Beyond Radicalism and Resignation: The Competing Logics for Public Participation in Policy Decisions
Published 12 December 2014
From the World Bank to the Occupy Movement, support for greater citizen participation in social policy decisions has become ubiquitous. This paper argues that existing typologies of participation are problematic in that they do not recognise the plurality of competing participatory logics that explain this rise in support for participation from groups with such divergent world views. Participatory practice is constructed in multiple ways, and each construction can only be understood with reference to the normative conception of societal organisation it encompasses.
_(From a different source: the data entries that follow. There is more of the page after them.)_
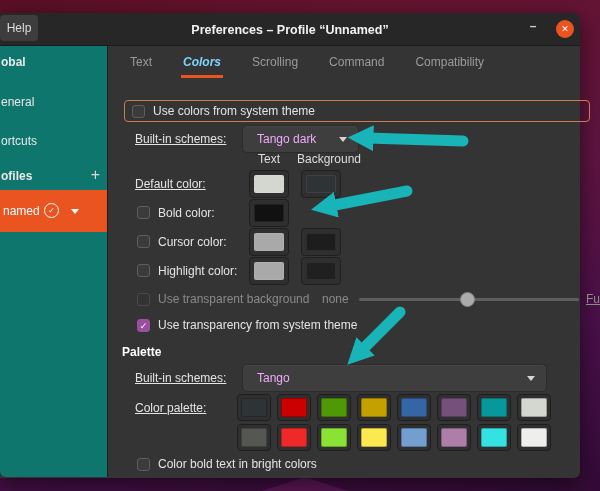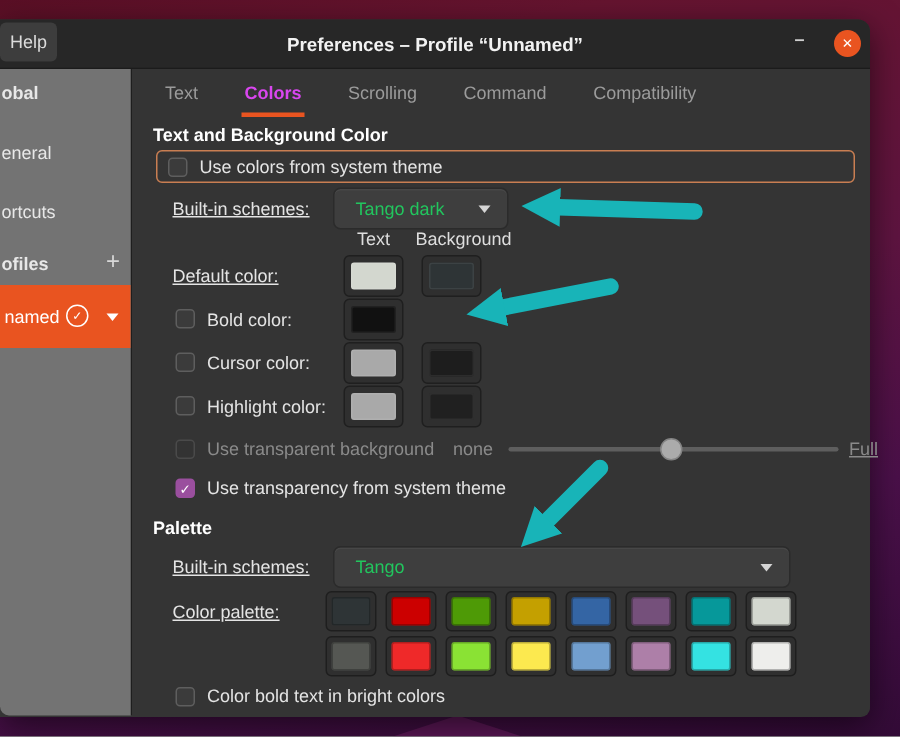"obal" .sidebar { background: #737373 -> #0f766e; width: 88px -> 108px }
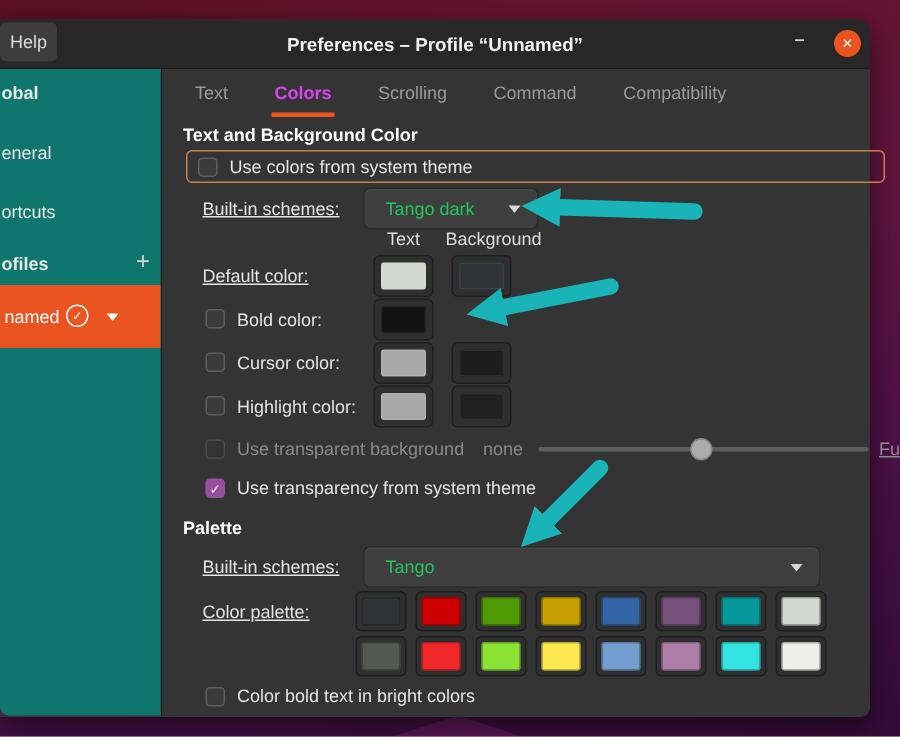"Colors" .tab.active { color: #d946ef -> #7dd3fc; font-style: none -> italic }
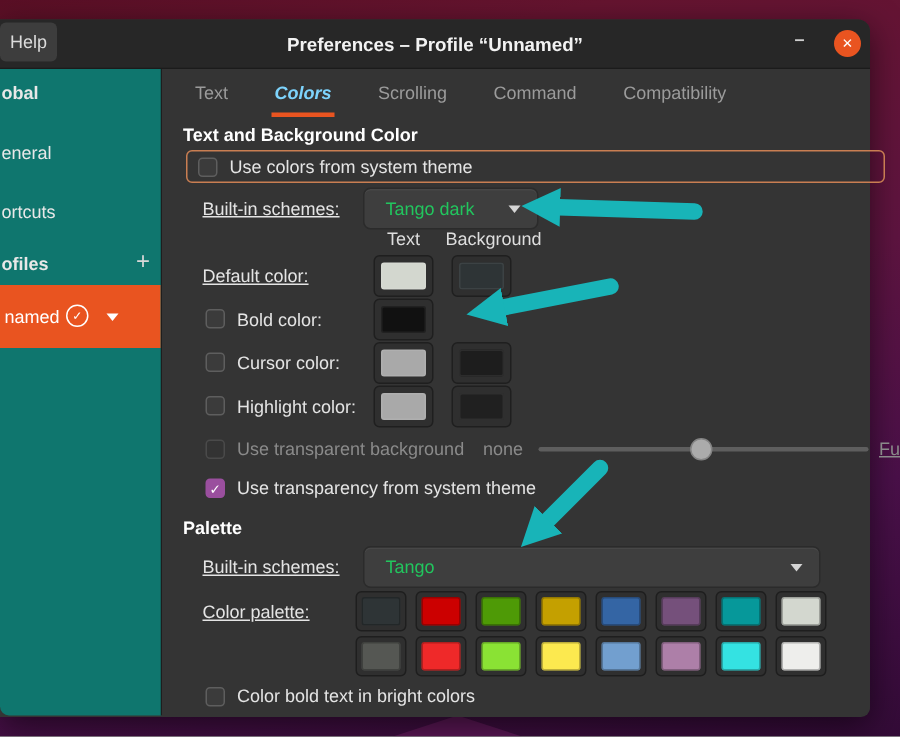"Text and Background Color" div.r { html: <div>Text and Background Color</div> -> none }
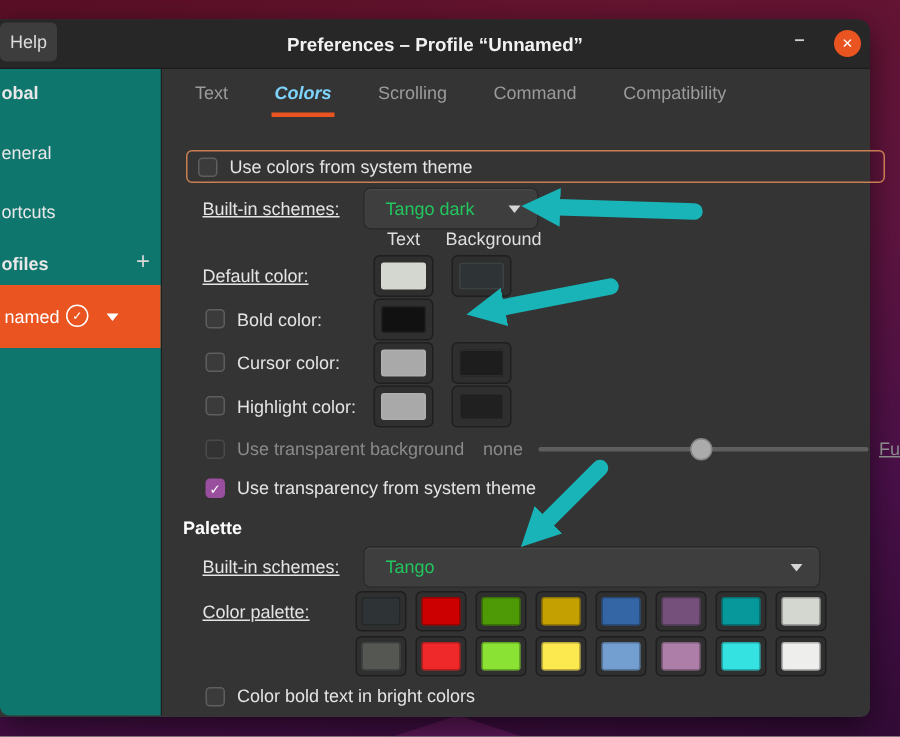"Tango dark" .dropdown { color: #22c55e -> #f0abfc }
However, existing typologies take one of two approaches: either they assume one particular normative bias and categorise participatory forms as accordingly legitimate or illegitimate (for instance, Arnstein’s ladder), or they categorise by institutional design features without reference to the broader social and political ideology that informs the use of these designs. This paper draws on Grid-Group Cultural Theory to outline an alternative approach. Participatory practice is categorised along two intersecting dimensions: sociality, the extent to which participation is solidaristic or agonistic, and negotiability, the extent to which participatory spaces are prescribed or negotiated. From these dimensions four archetypes of participation are derived, each with its own participatory logic, conception of the participant, preferred institutional forms, and links to broader social and political philosophies.